I recently came upon this puzzle (inspired by this article), which asks how many triangles do you get when you mark N points (in this case 6) on a circle and draw lines joining every point to every other point?

This 6 sided-shape is symmetrical, so good way to count the triangles is to count how many there are in one orientation and multiply by the number of points. And that’s what I did.

This image shows 5 ‘rays’ to the top point in the shape and the horizontal lines which cross them.

You may notice that, as the counting stretches from right to left, it doesn’t go all the way to the left hand edge like this:

That’s because I don’t want to count the same triangle twice. But there’s another way to count triangles which span the whole row, which I’ll get to shortly.

Counting this way, it’s clear that there are 3+2+1 = 6 triangles in the top row (green circles), and 1 triangle in the next row (the red one).

We can carry on like this with the lines which cross the rays diagonally too, and similar triangular patterns emerge. I’ve only shown half the diagonals here, the other half slope the other way.

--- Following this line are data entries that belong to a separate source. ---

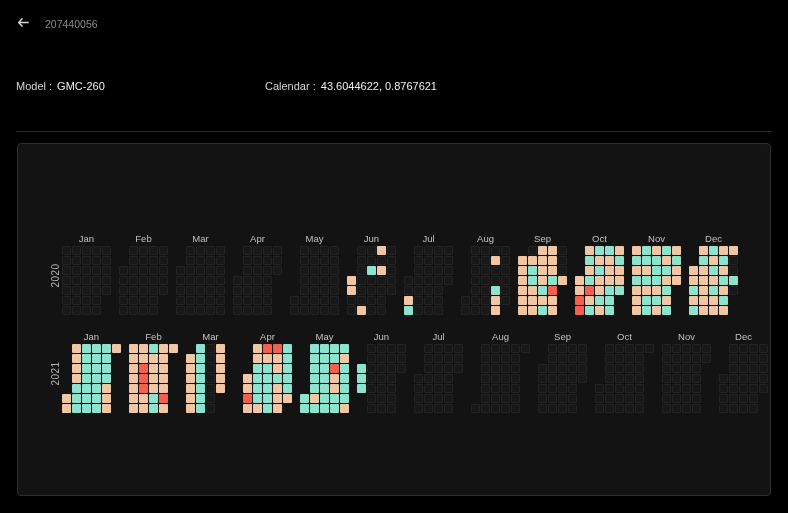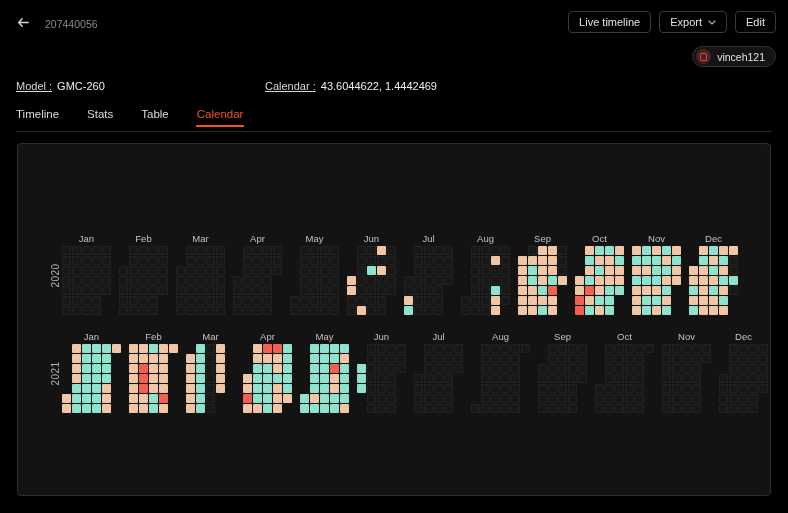--- a/index.html
+++ b/index.html
@@ -146,22 +146,6 @@
     </div>
     <div class="title-id">207440056</div>
 
-    <div class="header-actions">
-      <button class="btn">
-        <span>Live timeline</span>
-      </button>
-      <button class="btn">
-        <span>Export</span>
-        <span class="chev">
-          <svg width="8" height="5" viewBox="0 0 8 5" fill="none" stroke="currentColor" stroke-width="1.1" stroke-linecap="round" stroke-linejoin="round">
-              <path d="M1 1 L4 4 L7 1"></path>
-            </svg>
-        </span>
-      </button>
-      <button class="btn">
-        <span>Edit</span>
-      </button>
-    </div>
   </div>
 
   <div class="user-badge">

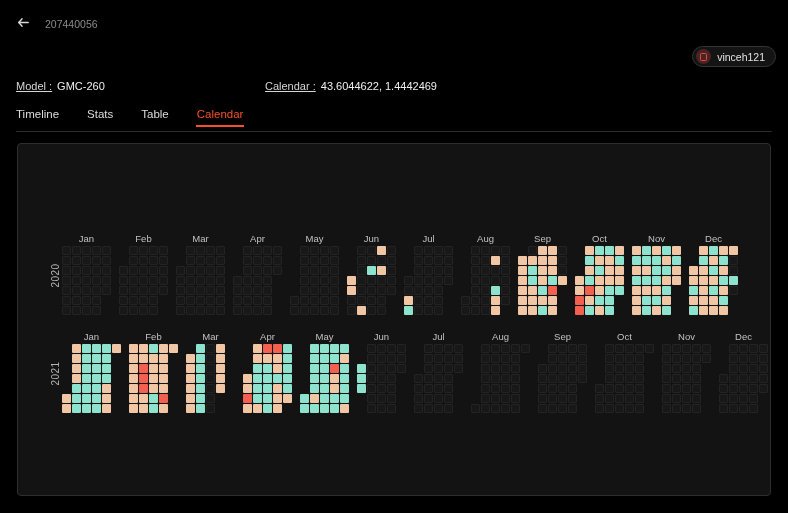--- a/index.html
+++ b/index.html
@@ -148,12 +148,6 @@
 
   </div>
 
-  <div class="user-badge">
-    <div class="avatar">
-      <div class="glyph"></div>
-    </div>
-    <div class="user-name">vinceh121</div>
-  </div>
 
   <div class="meta">
     <div class="meta-item meta-model">

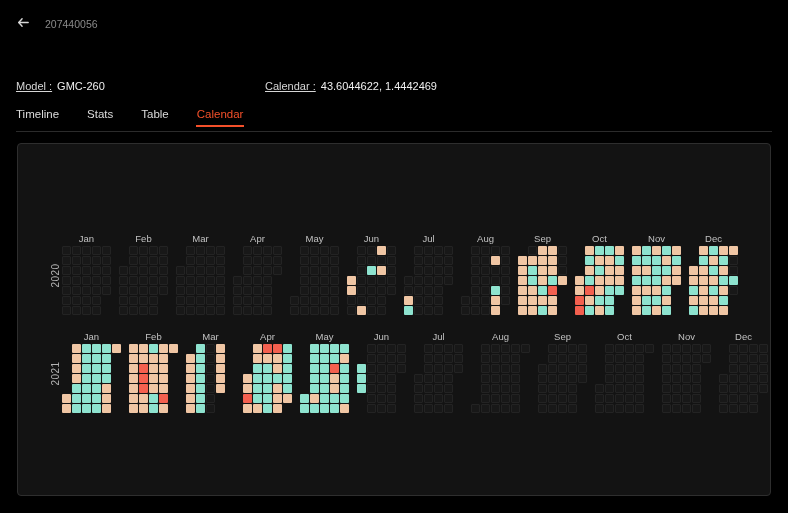--- a/index.html
+++ b/index.html
@@ -68,7 +68,7 @@
     font-size: 11px; color: #e0e0e0;
   }
   .meta-item { position: absolute; display: flex; align-items: center; gap: 5px; white-space: nowrap; }
-  .meta-label { color: #d6d6d6; text-decoration: underline; }
+  .meta-label { color: #d6d6d6; }
   .meta-value { color: #efefef; }
   .meta-model { left: 16px; }
   .meta-location { left: 265px; }

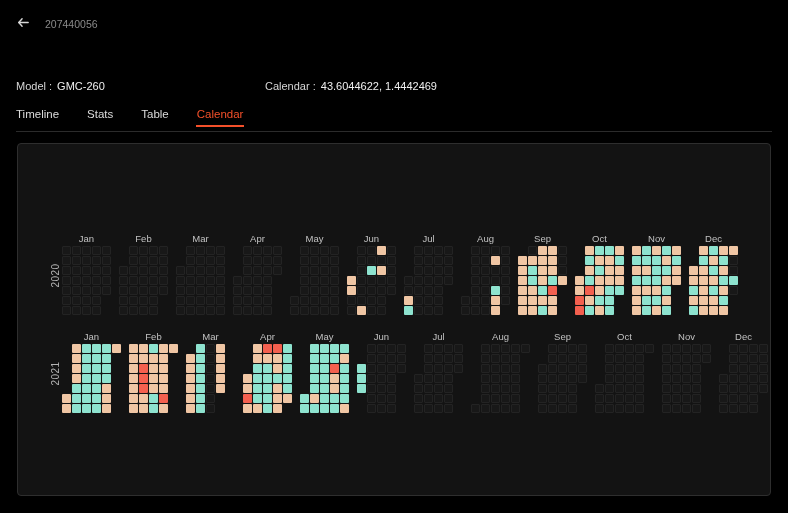--- a/index.html
+++ b/index.html
@@ -156,7 +156,7 @@
     </div>
     <div class="meta-item meta-location">
       <span class="meta-label">Calendar :</span>
-      <span class="meta-value">43.6044622, 1.4442469</span>
+      <span class="meta-value">43.6044622, 0.8767621</span>
     </div>
   </div>
 

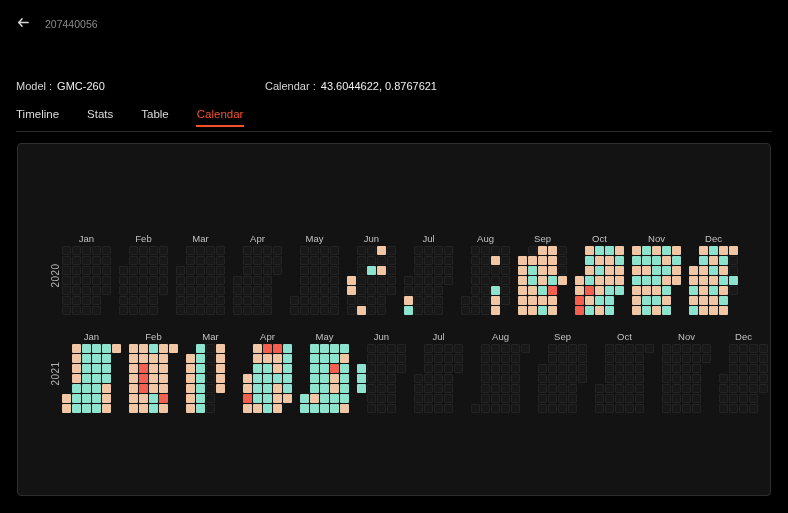--- a/index.html
+++ b/index.html
@@ -160,12 +160,6 @@
     </div>
   </div>
 
-  <div class="tabs">
-    <div class="tab">Timeline</div>
-    <div class="tab">Stats</div>
-    <div class="tab">Table</div>
-    <div class="tab active">Calendar</div>
-  </div>
   <div class="tabs-rule"></div>
 
   <div class="panel">

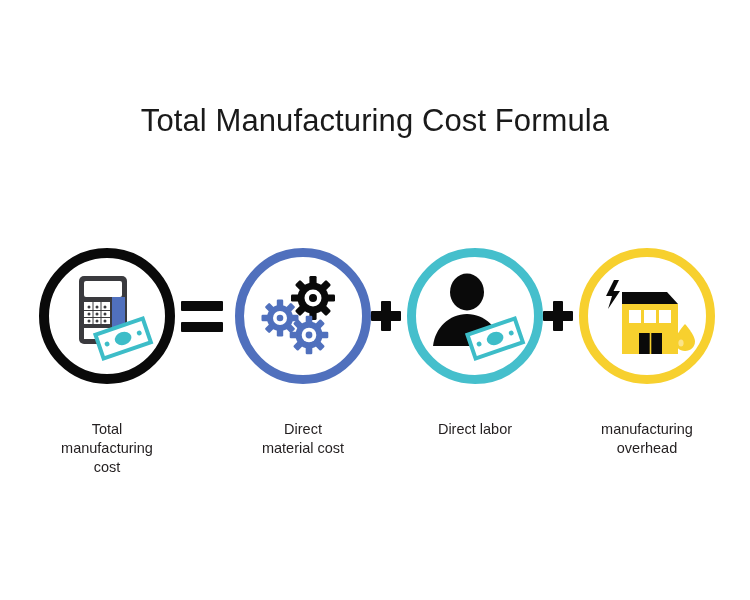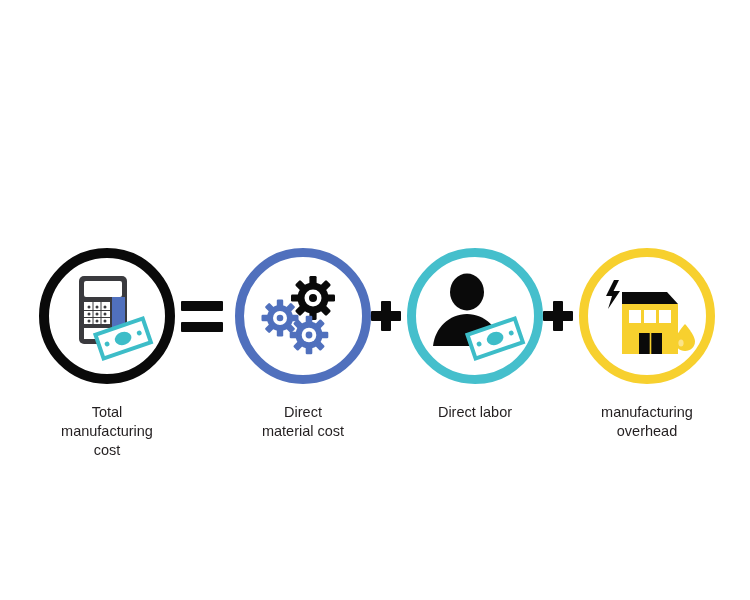--- a/index.html
+++ b/index.html
@@ -144,6 +144,7 @@
 
 <div id="infographic">
 
+  <div class="title">Total Manufacturing Cost Formula</div>
 
   <div class="formula-row">
 

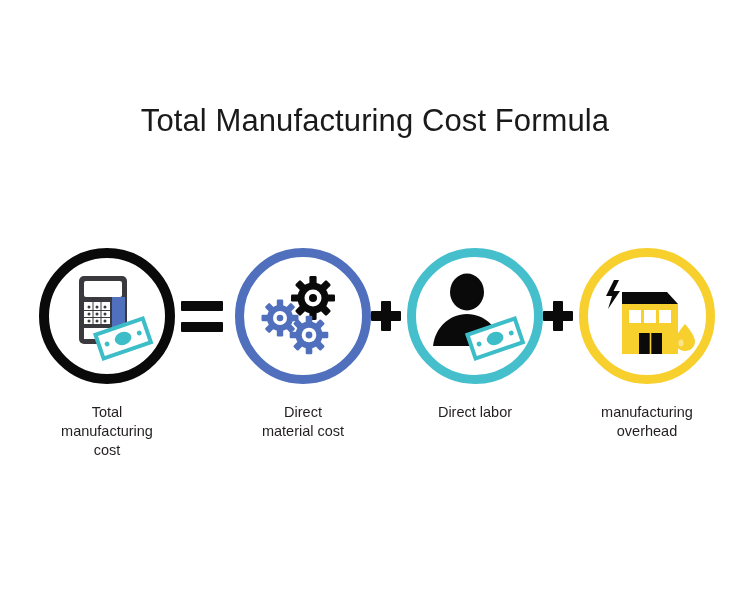--- a/index.html
+++ b/index.html
@@ -120,7 +120,7 @@
   
   .labels-row {
     position: absolute;
-    top: 403px;
+    top: 420px;
     left: 0;
     width: 750px;
     height: 80px;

Counting this way we get this:

T(3)+T(1) = 7

2 x T(2) = 6

2 x T(1) = 2

For a total of 6 x 15 = 90, but that doesn’t include triangles where all 3 vertices are on the circle – the easy way to do that is to calculate 6 choose 3, but we’re on a triangular roll, so let’s carry on.

So, that’s T(4)+T(3)+T(2)+T(1) = 10+6+3+1 = 20, and adding in the 90 we counted before, we get a total of 110 triangles.

So, is this enough for a general solution? No. Because when we go over 6 points, we start to get triangles which have no vertices touching the circle.

Let’s do that now. This is a little tricky to explain, so I may have to edit-in a proper description later.

Essentially the way I did this was to, again, look at triangles in one orientation, but this time relative to a line rather than a point.

Any pair of lines which cross inside the circle and also pass through this ‘baseline’ will create a triangle, where the baseline forms one of the sides. As you can see here, the lines which cross the baseline create T(2)=3 triangles.

You might notice that these triangles will also be counted by neightbouring baselines, which is true, but every triangle is counted exactly 3 times, so all we have to do is divide the final result by 3.

So, when N=7, there are 7 x T(2)/3 = 7 triangles which don’t touch the circle.

While we’re here, lets do the rest of the arithmetic for N=7.

All points on the circle = T(5)+T(4)+T(3)+T(2)+T(1) = 15+10+6+3+1 = 35

Some points on the circle = 7 x ( T(4)+T(2) + 2 x(T(3)+T(1)+T(2)+T(1))) = 245

So, the total, for N=7, is 245 + 35 + 7 = 287.